On April 5, the Senate passed an amended fiscal 2025 budget revolution that maintained proposed cuts to Medicaid, including the introduction of work requirements.
Here are 10 things to know about the work requirements and what they mean for physicians:
1. The work requirements proposal, introduced by Sens. John Kennedy, R-La., and Eric Schmitt, R-Mo., would require able-bodied adults without dependents to work or volunteer at least 20 hours a week to receive benefits.
2. Work requirements could save $109 billion over 10 years, according to a Congressional Budget Office analysis published in 2023. That year, House Republicans included work requirements in a bill to raise the debt ceiling. The requirements were later struck from the bill.

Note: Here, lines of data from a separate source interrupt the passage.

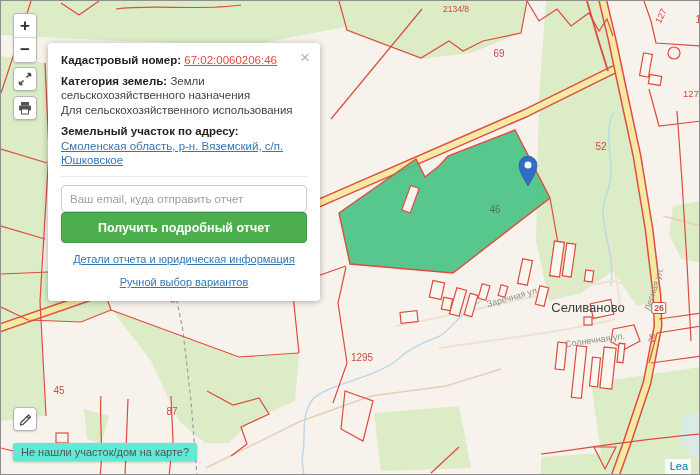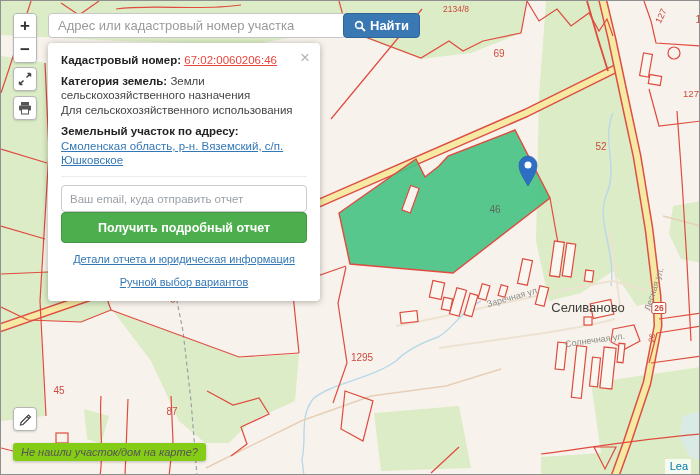--- a/index.html
+++ b/index.html
@@ -54,22 +54,22 @@
   .card hr{border:none;border-top:1px solid #ececec;margin:8px 0;}
   .card input{width:100%;height:27px;border:1px solid #ccc;border-radius:4px;
     padding:0 8px;font-size:11.5px;color:#333;outline:none;
     font-family:"Liberation Sans",sans-serif;}
   .card input::placeholder{color:#9aa0a6;}
   .btn-report{width:100%;height:31px;border:1px solid #449544;
     border-radius:4px;background:#4cae4c;color:#fff;font-size:12.5px;font-weight:bold;
     cursor:pointer;font-family:"Liberation Sans",sans-serif;}
   .card .center-link{display:block;text-align:center;font-size:11px;margin-top:9px;}
   
-  .tooltip{left:12px;top:442px;background:#84cc16;border-radius:3px;
-    box-shadow:0 1px 3px rgba(0,0,0,.25);padding:3px 8px;font-size:11px;color:#555;font-style:italic;}
+  .tooltip{left:12px;top:442px;background:#5eead4;border-radius:3px;
+    box-shadow:0 1px 3px rgba(0,0,0,.25);padding:3px 8px;font-size:11px;color:#555;}
   
   .attr{right:8px;bottom:0;background:rgba(255,255,255,.75);padding:1px 3px 2px 5px;
     font-size:11px;color:#0078A8;}
   .icon-svg{display:block;}
 </style>
 </head>
 <body>
 
 <div class="viewport">
 
@@ -225,30 +225,20 @@
   </div>
 
   <div class="ui ctl sq" style="top:95px;">
     <svg class="icon-svg" width="14" height="14" viewBox="0 0 14 14">
       <rect x="3" y="1" width="8" height="3.5" fill="#555"></rect>
       <rect x="1" y="4.5" width="12" height="5" rx="1" fill="#555"></rect>
       <rect x="3.5" y="8" width="7" height="5" fill="#fff" stroke="#555" stroke-width="1"></rect>
     </svg>
   </div>
 
-  <div class="ui searchbar">
-    <input type="text" placeholder="Адрес или кадастровый номер участка" style="">
-    <button class="btn-find">
-      <svg width="12" height="12" viewBox="0 0 12 12">
-        <circle cx="5" cy="5" r="3.4" fill="none" stroke="#fff" stroke-width="1.6"></circle>
-        <line x1="7.6" y1="7.6" x2="11" y2="11" stroke="#fff" stroke-width="1.8"></line>
-      </svg>
-      <span>Найти</span>
-    </button>
-  </div>
 
   <div class="ui card">
     <span class="close">×</span>
     <div class="row">
       <b>Кадастровый номер:</b>
       <span class="link-red">67:02:0060206:46</span>
     </div>
     <div class="row">
       <b>Категория земель:</b>
       <span>Земли сельскохозяйственного назначения</span><br>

3. However, an analysis published March 17 by the Urban Institute by the Urban Institute and the Robert Wood Johnson Foundation warns that up to 5 million adults could lose their Medicaid coverage by 2026 — not because they fail to meet work criteria, but due to bureaucratic hurdles and reporting challenges.
4. “Work requirements are a blunt tool that creates costly administrative red tape and separates eligible people from health coverage they rightfully qualify for,” Katherine Hempstead, senior policy adviser at the foundation, said in a news release. “Nearly all adults who gained coverage through Medicaid expansion already meet work requirements. People would not lose healthcare coverage because they are ineligible. They would lose coverage because of the bureaucratic burden the program would put on people across the country.”
5. Researchers project that between 4.6 million and 5.2 million adults will lose Medicaid in 2026 if Congress enacts work requirements for Medicaid expansion enrollees.
“Even if work requirements are limited to expansion, adults and states use available data to try to automatically identify those who are exempt or compliant, millions of Medicaid enrollees would lose coverage,” Michael Karpman, principal research associate at the Urban Institute, said. “Most of these adults would become uninsured and lose access to essential healthcare, including substance use disorder and mental health treatment, medications needed to manage chronic health conditions and treatment for life-threatening illnesses such as cancer.”
6. According to researchers, more than nine in 10 adults with Medicaid expansion coverage:
- Work some or all months of the year;
- Are parents or caregivers for dependent children under 18;
- Attend school;
- Care for a disabled household member;
- Are in fair or poor health or have a functional limitation;
- Are looking for a job;
Other adults may be pregnant, have physical or behavioral health conditions, care for someone outside their household, participate in job training or community service, or possess other unobservable attributes in the Urban Institute’s data that could exempt them from work requirements.
7. Historical data from Arkansas and New Hampshire, which briefly implemented work requirements, shows that 72% to 82% of enrollees lost coverage due to reporting issues, not failure to meet work criteria, according to researchers. Confusion, lack of awareness and reporting difficulties — not ineligibility — were the primary reasons for Medicaid disenrollment in these states.
8. States’ ability to mitigate coverage loss depends on their exemption processes, but not all states may implement strong data-matching systems to automatically verify compliance, according to the report.
9. Many affected individuals would become uninsured, according to the researchers, increasing the burden on hospitals through uncompensated care costs. Hospitals, especially those in rural and underserved areas, could see higher emergency room visits and increased demand for charity care.
10. Patients with chronic conditions, such as diabetes, heart disease or behavioral health disorders, could experience worsened health outcomes due to interrupted care and medication access.